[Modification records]

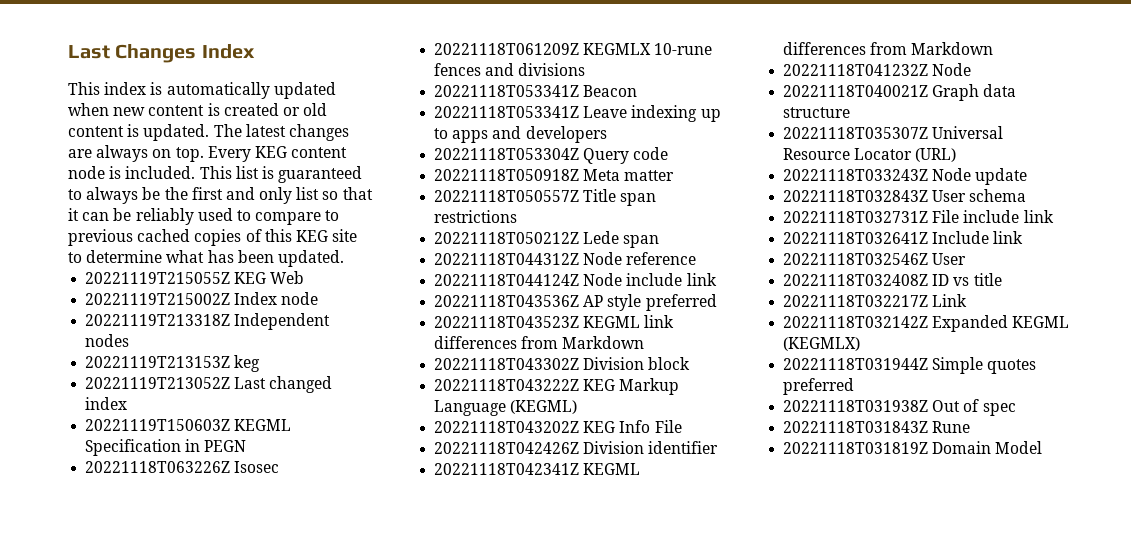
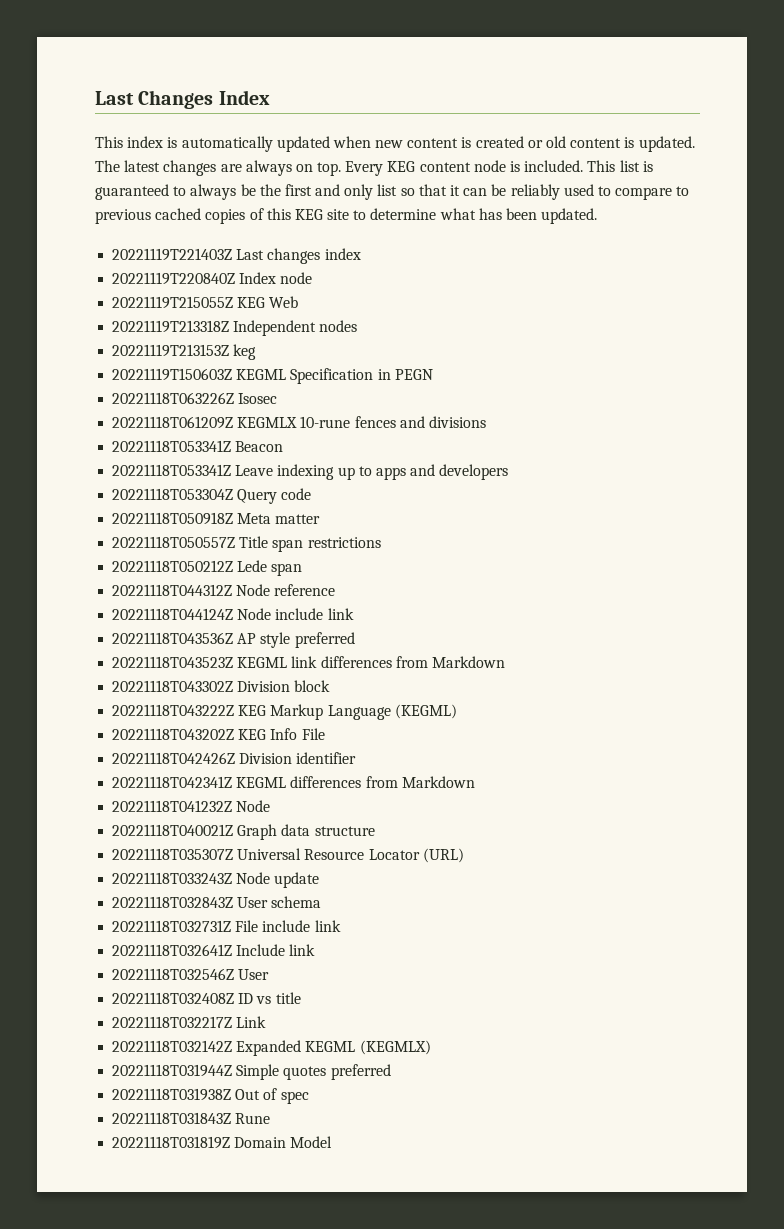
(344, 258) none -> [112,248,361,264] [112,272,313,285] // 20221119T221403Z Last changes index // 20221119T220840Z Index node
[85,292,319,305] // 20221119T215002Z Index node -> (299, 302) none
[85,376,333,393] [85,397,128,410] // 20221119T213052Z Last changed index -> (257, 352) none

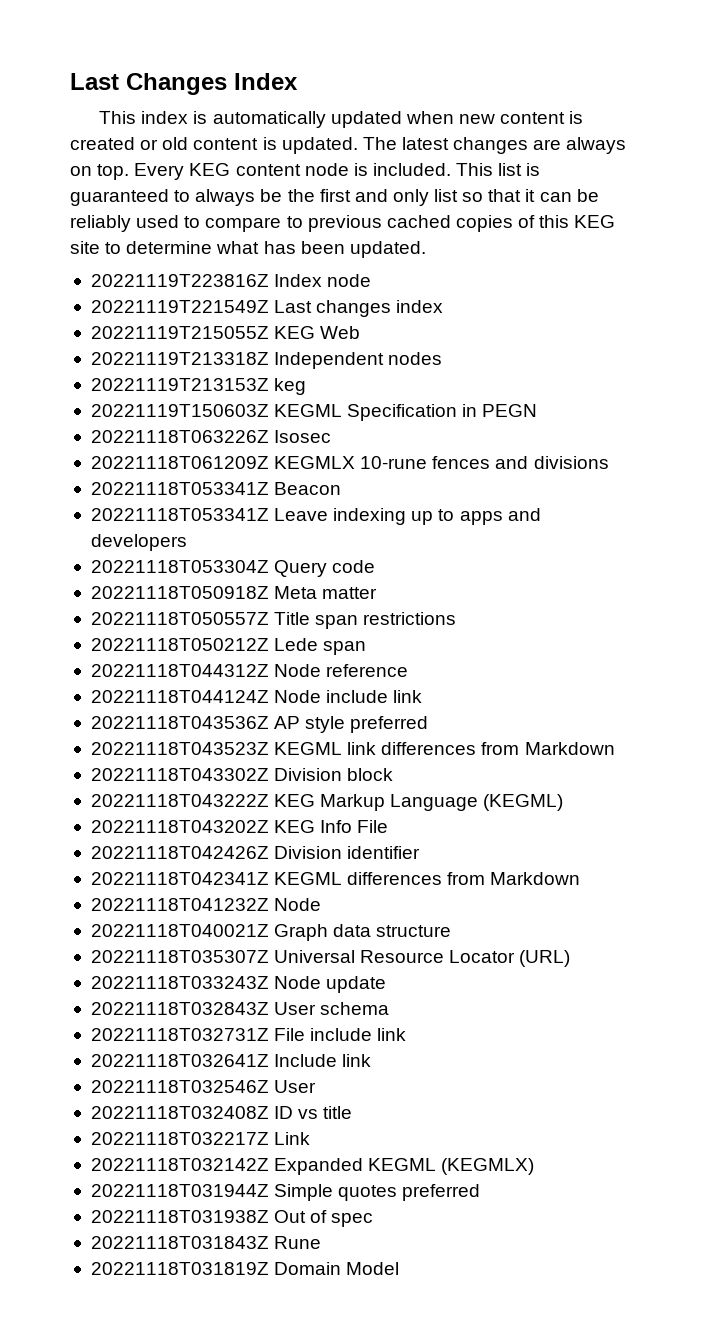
[112,248,233,261] 20221119T221403Z -> [90,274,372,287] [90,300,269,313] 20221119T223816Z Index node // 20221119T221549Z
[112,272,313,285] // 20221119T220840Z Index node -> (444, 306) none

§ **WHAT YOU SHOULD DO**
Copy every record above exactly as written, but leave out the pictures.

§ **REPLY**
(344, 258) none -> [112,248,361,264] [112,272,313,285] // 20221119T221403Z Last changes index // 20221119T220840Z Index node
[85,292,319,305] // 20221119T215002Z Index node -> (299, 302) none
[85,376,333,393] [85,397,128,410] // 20221119T213052Z Last changed index -> (257, 352) none

[112,248,233,261] 20221119T221403Z -> [90,274,372,287] [90,300,269,313] 20221119T223816Z Index node // 20221119T221549Z
[112,272,313,285] // 20221119T220840Z Index node -> (444, 306) none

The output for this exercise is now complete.